Propter magnam gloriam tuam

: è un breve, vivace, brillante fugato a quattro voci accompagnato con un semplice raddoppio del coro da parte degli archi. Verso il termine i tempi sembrano rallentare rendendo il brano meno gaio e preparano l'ascoltatore alla successiva parte più lenta. Il

Domine Deus Rex Coelestis

. L'andamento "alla siciliana", in 12 ottavi e l'intervento dell'oboe rendere pastorale e idilliaca quest'aria per soprano e basso continuo, la voce pulita del soprano mette in risalto di volta in volta la parola PATER, Padre, con un lungo vocalizzo. Questo espediente si manifesta ben quattro volte in modo sempre più intenso per dare ancora un maggior significato alla “Paternità di Dio”. Segue

Domine Fili Unigenite

: dopo l’introduzione strumentale il coro avvia il suo intervento con un incisivo ritmo usando la tecnica del canone. Il brano ha un certo sapore spavaldo e operistico forse un po' eccessivo per il testo musicato. Da osservare che quando le frasi ritmiche giungono al termine, alla parola “Jesu Christe”, si assiste a un frettolosa conclusione dell'entusiasmo iniziale.

Domine Deus, agnus Dei

: l’unico brano che vede la compartecipazione di una solista e il coro. L’introduzione affidata al continuo (violoncello e organo) ci porta in un’atmosfera più intima: l'intensa voce del contralto che canta una dolcissima melodia, invoca l’AGNELLO DI DIO, mentre il coro interviene con frasi invocative sempre più marcate per invocarne il perdono.

Qui tollis

, di nuovo il brano è affidato al coro con sostegno dell’orchestra: un coro omofonico che lentamente e progressivamente aumenta la propria sonorità sulle parole: ASCOLTA LA NOSTRA SUPPLICA.
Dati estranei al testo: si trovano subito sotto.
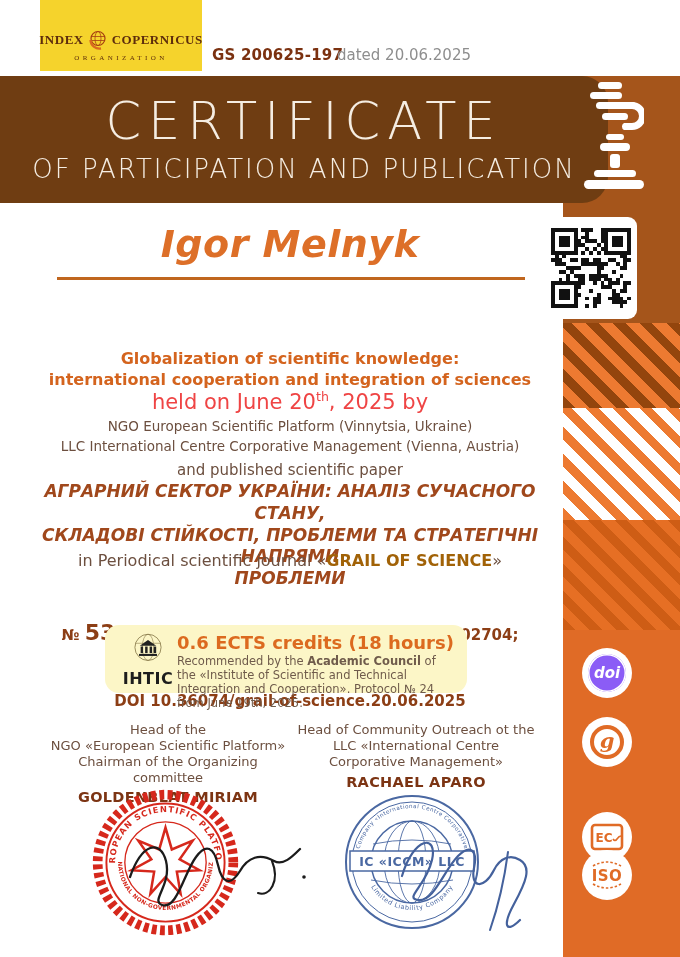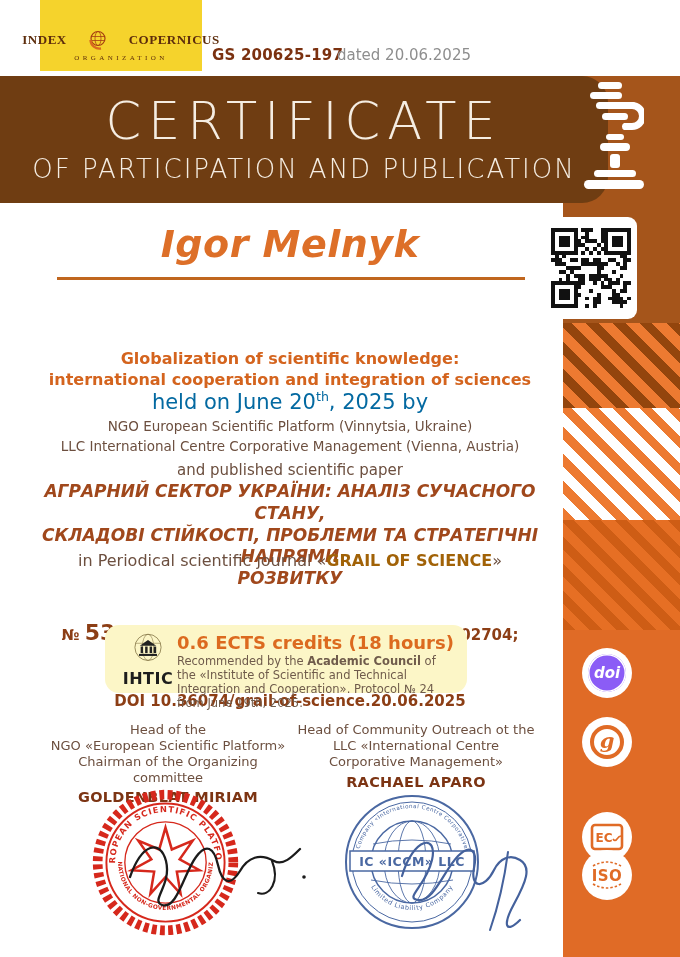--- a/index.html
+++ b/index.html
@@ -10,7 +10,7 @@
   
   .ic-logo-box{position:absolute;left:40px;top:0;width:162px;height:71px;background:#F5D32C;
     display:flex;flex-direction:column;align-items:center;justify-content:flex-end;padding-bottom:9px;box-sizing:border-box;}
-  .ic-row{display:flex;align-items:center;gap:20px;}
+  .ic-row{display:flex;align-items:center;gap:3px;}
   .ic-word{font-family:"Liberation Serif","DejaVu Serif",serif;font-size:13px;font-weight:bold;color:#5D2D0C;letter-spacing:.5px;}
   .ic-intl{font-family:"Liberation Serif","DejaVu Serif",serif;font-size:7px;color:#5D2D0C;letter-spacing:3.4px;margin-top:3px;}
   .cert-no{position:absolute;left:212px;top:46px;font-size:15px;font-weight:bold;color:#7B3110;letter-spacing:.2px;}

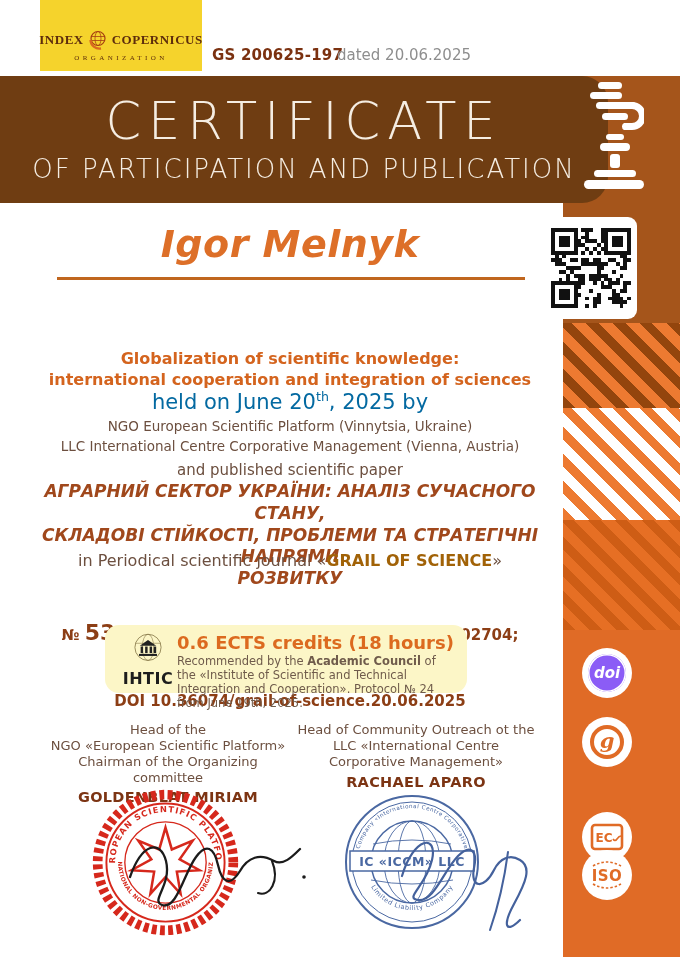--- a/index.html
+++ b/index.html
@@ -52,7 +52,7 @@
   .tcol{position:absolute;left:30px;width:520px;text-align:center;color:#6C4F3F;}
   .p-part{top:306px;font-size:15px;line-height:1.35;}
   .p-conf{top:349px;font-size:16px;line-height:1.3;font-weight:bold;color:#D4641E;}
-  .p-held{top:389px;font-size:21px;color:#0369a1;}
+  .p-held{top:389px;font-size:21px;color:#ef4444;}
   .p-held sup{font-size:60%;}
   .p-orgs{top:417px;font-size:13.5px;line-height:1.45;}
   .p-pub{top:461px;font-size:15px;}

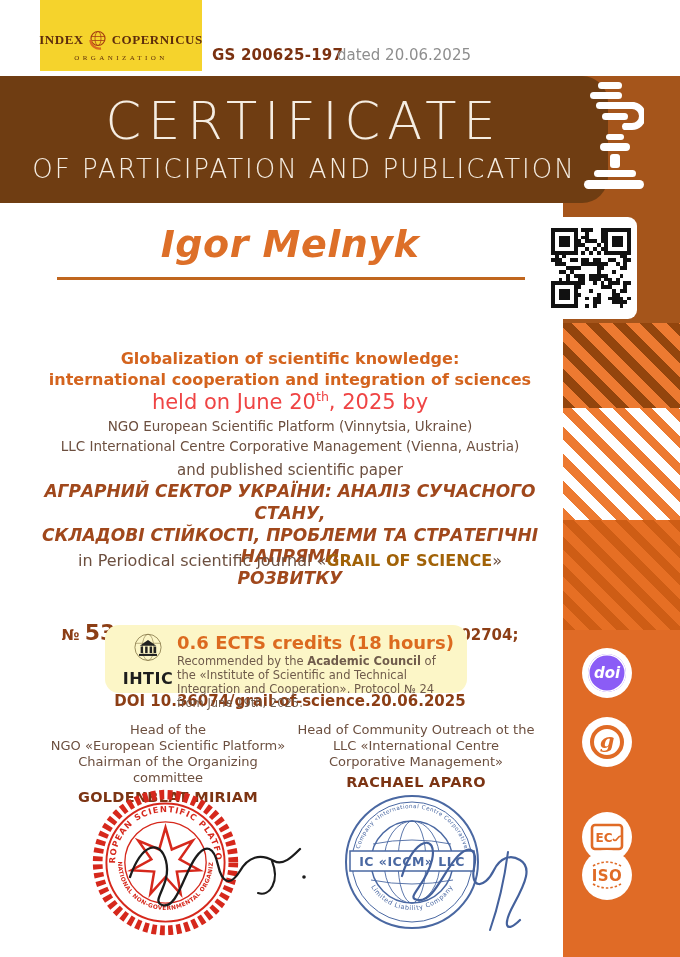--- a/index.html
+++ b/index.html
@@ -373,7 +373,7 @@
   <div class="tcol p-paper">
     <div>АГРАРНИЙ СЕКТОР УКРАЇНИ: АНАЛІЗ СУЧАСНОГО СТАНУ,</div>
     <div>СКЛАДОВІ СТІЙКОСТІ, ПРОБЛЕМИ ТА СТРАТЕГІЧНІ НАПРЯМИ</div>
-    <div>РОЗВИТКУ</div>
+    <div>ПРОБЛЕМИ</div>
   </div>
   <div class="tcol p-journal"><span>in Periodical scientific journal «</span><b>GRAIL OF SCIENCE</b><span>»</span></div>
   <div class="tcol p-issue">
Qui sedes ad dexteram patris

, brillante aria per contralto, dal chiaro sapore di concerto: dopo un’introduzione orchestrale (sempre d’archi) si snoda la melodia vocale che sembra colloquiare tra il Tutti dell’orchestra e il Solo del contralto: sullo stile dei vecchi Concerti Grossi.

Quoniam tu solus sanctus

: ritornano oboe e tromba in questo brano che in realtà è una frettolosa sintesi e riduttiva sintesi del materiale utilizzato nel primo movimento e introduce la solenne fuga finale.

Cum Sancto Spiritu

: forse il brano più interessante della raccolta: è un complesso fugato che però conclude anche un altro

Gloria,

non è opera di Vivaldi; si tratta di una sezione di

Gloria

scritta da Giovanni Maria Ruggieri nel 1708 e solo ricopiata dal compositore veneziano. Qualcuno del coro ha fatto giustamente osservare come questa composizione sia più “leggera” di quella di altri contemporanei. Ed è vero. Un paragone con l’omonima composizione di Bach , per esempio, è già opzione impraticabile. Per chi conosce entrambe le opere, quella di Vivaldi appare frettolosa, superficiale. E’ anche possibile che i suoi tempi ristretti lo abbia obbligato a questa scelta, forse l’inserimento nel finale di un brano di altro autore ne può essere la conferma: non lo sappiamo. Ci rimane però sempre il gusto dell’immediatezza, dell’inventiva brillante, del piacere dell’ascolto di una serie di brevi brani che hanno sempre il sapore del fresco d’inchiostro.